Write the equation of a circle given its diameter end points \(A\left({-5,-1}\right)\) and \(B\left({3,5}\right).\)

Solution.

The diameter of the circle is

\[d_{AB} = \sqrt{\left({x_B - x_A}\right)^2 + \left({y_B - y_A}\right)^2} = \sqrt{\left({3 - \left(-5\right)}\right)^2 + \left({5 - \left(-1\right)}\right)^2} = \sqrt{8^2 + 6^2} = \sqrt{100} = 10.\]

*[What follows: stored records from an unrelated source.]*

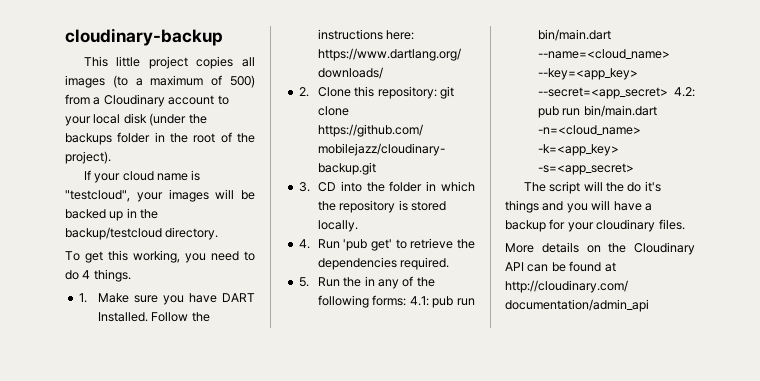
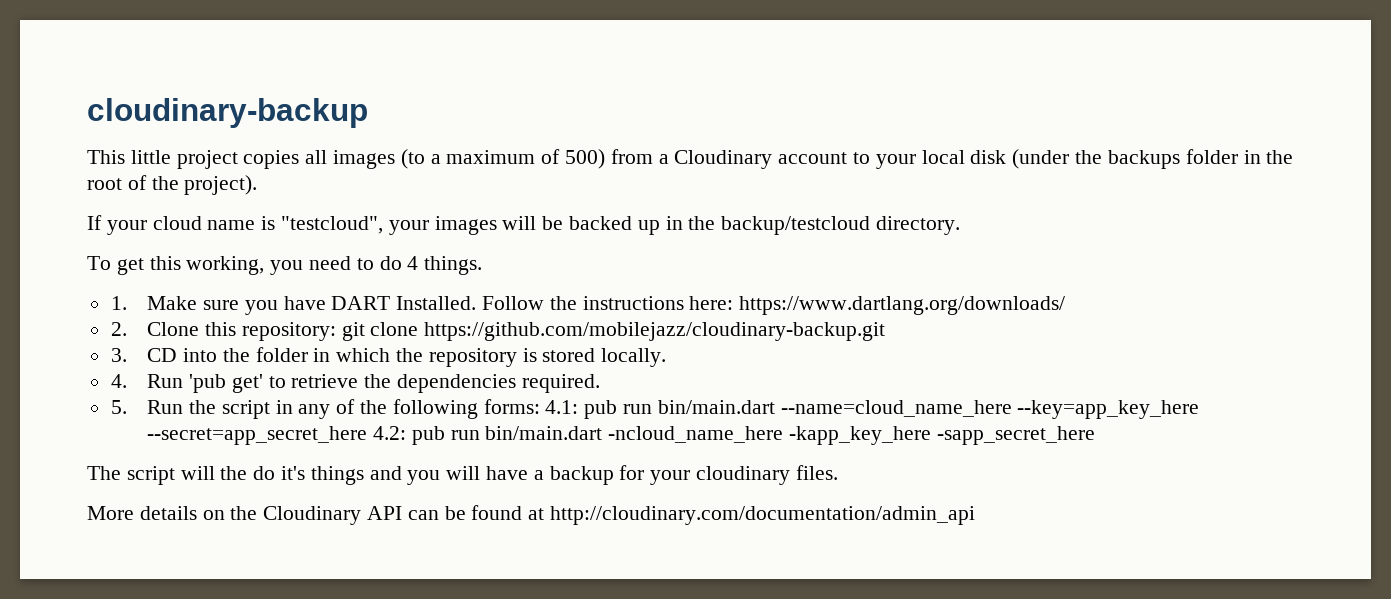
(362, 282) none -> [221,400,270,419] script
[537,49,670,59] [537,68,638,80] [537,87,668,99] --name=<cloud_name> --key=<app_key> --secret=<app_secret> -> [780,400,1200,419] [147,426,368,445] --name=cloud_name_here --key=app_key_here --secret=app_secret_here
[537,125,641,135] [537,144,619,156] [537,163,634,175] -n=<cloud_name> -k=<app_key> -s=<app_secret> -> [608,426,1095,445] -ncloud_name_here -kapp_key_here -sapp_secret_here

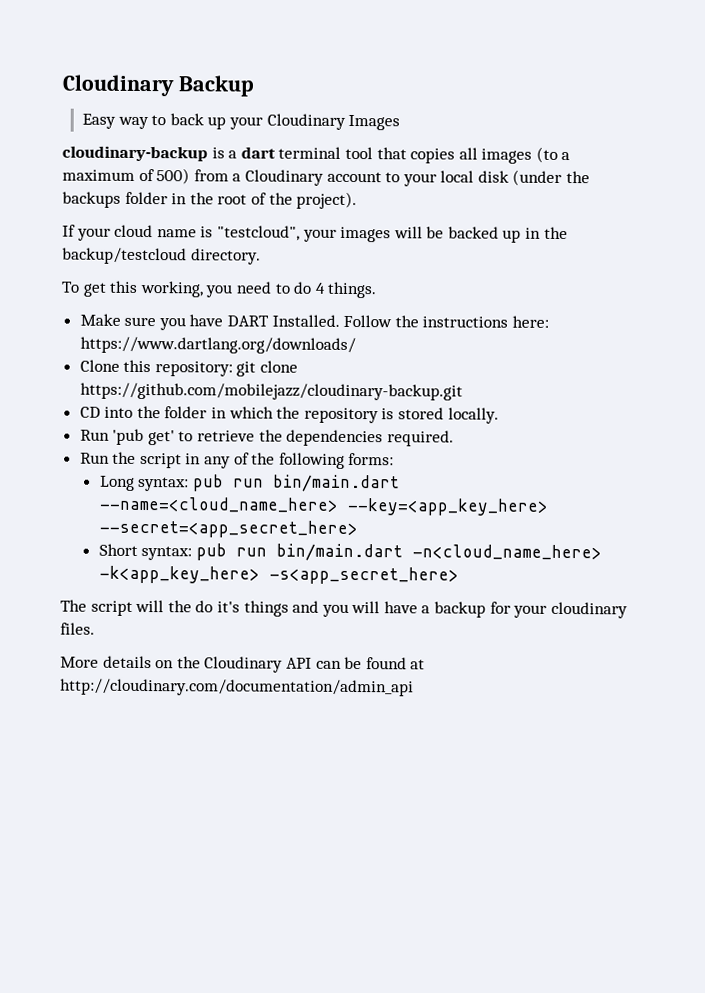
[87,98,368,128] [87,150,238,169] cloudinary-backup // This little project -> [62,74,254,97] [82,113,401,131] [62,145,407,162] Cloudinary Backup // Easy way to back up your Cloudinary Images // cloudinary-backup is a dart terminal tool that
[110,296,127,310] 1. -> (378, 290) none
[110,322,127,336] 2. -> (356, 345) none
[110,348,127,362] 3. -> (463, 391) none
[110,374,127,388] 4. -> (499, 415) none
[110,400,127,414] 5. -> (454, 438) none
[545,400,1200,419] [147,426,1095,445] 4.1: pub run bin/main.dart --name=cloud_name_here --key=app_key_here --secret=app_secret_here 4.2: pub run bin/main.dart -ncloud_name_here -kapp_key_here -sapp_secret_here -> [99,474,400,493] [98,496,548,516] [98,519,358,539] [98,543,602,562] [98,565,459,585] // Long syntax: pub run bin/main.dart --name=<cloud_name_here> --key=<app_key_here> --secret=<app_secret_here> // Short syntax: pub run bin/main.dart -n<cloud_name_here> -k<app_key_here> -s<app_secret_here>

Find the center \(M\left({x_M,y_M}\right)\) of the circle by dividing the segment \(AB\) in half:

\[x_{M} = \frac{x_A + x_B}{2} = \frac{-5+3}{2} = -1;\;\;y_{M} = \frac{y_A + y_B}{2} = \frac{-1+5}{2} = 2.\]
A circle given by the diameter endpoints
Figure 4.

It is clear that the radius is

\[R = AM = MB = \frac{AB}{2} = 5.\]

Hence the circle equation is written as

\[\left({x - x_M}\right)^2 + \left({y - y_M}\right)^2 = R^2, \Rightarrow \left({x + 1}\right)^2 + \left({y - 2}\right)^2 = 25.\]

Example 5.

Find the distance from point \(N\left({-2,1}\right)\) to the circle \({x^2 + y^2 - 4x - 8y + 11 = 0}.\)

Solution.

Let \(d\) be the distance from the point \(N\) to the center of the circle \(M\left({a,b}\right).\) Then the shortest distance \(\ell\) from the point \(N\) to the circle is given by

\[\ell = d - R,\]

where \(R\) is the radius of the circle.

We convert the general equation of the circle to standard form:

\[x^2 + y^2 - 4x - 8y + 11 = 0, \Rightarrow \left({x^2 - 4x + 4}\right) + \left({y^2 - 8y + 16}\right) - 9 = 0, \]
\[\Rightarrow \left({x - 2}\right)^2 + \left({y - 4}\right)^2 = 3^2.\]

So the center of the circle is at point \(M\left({2,4}\right)\) and the radius of the circle is \(R = 3.\)

Distance from point to circle
Figure 5.

Calculate the distance \(d\) between points \(N\) and \(M:\)

\[d = d_{NM} = \sqrt{\left({x_M - x_N}\right)^2 + \left({y_M - y_N}\right)^2} = \sqrt{\left({2 - \left(-2\right)}\right)^2 + \left({4 - 1}\right)^2} = \sqrt{4^2+3^2} = \sqrt{25} = 5.\]

Then the shortest distance from point N to the circle is

\[\ell = d - R = 5 - 3 = 2.\]

Example 6.

Find the equation of a circle of radius \(R\) touching the coordinate axes.

Solution.

The distance from the center of the given circle to the coordinate axes is equal to the radius. That is, the center of the circle in the first quarter has coordinates \(M\left({R,R}\right).\)

A circle of radius R touching the coordinate axes
Figure 6.

The circle can be located in each quarter. So in total we get four equations of the circle:

\[\left({x \pm R}\right)^2 + \left({y \pm R}\right)^2 = R^2.\]

We can represent these equations in the general form:

\[x^2 \pm 2Rx + R^2 + y^2 \pm 2Ry + \cancel{R^2} = \cancel{R^2}, \Rightarrow x^2 + y^2 \pm 2Rx \pm 2Ry + R^2 = 0.\]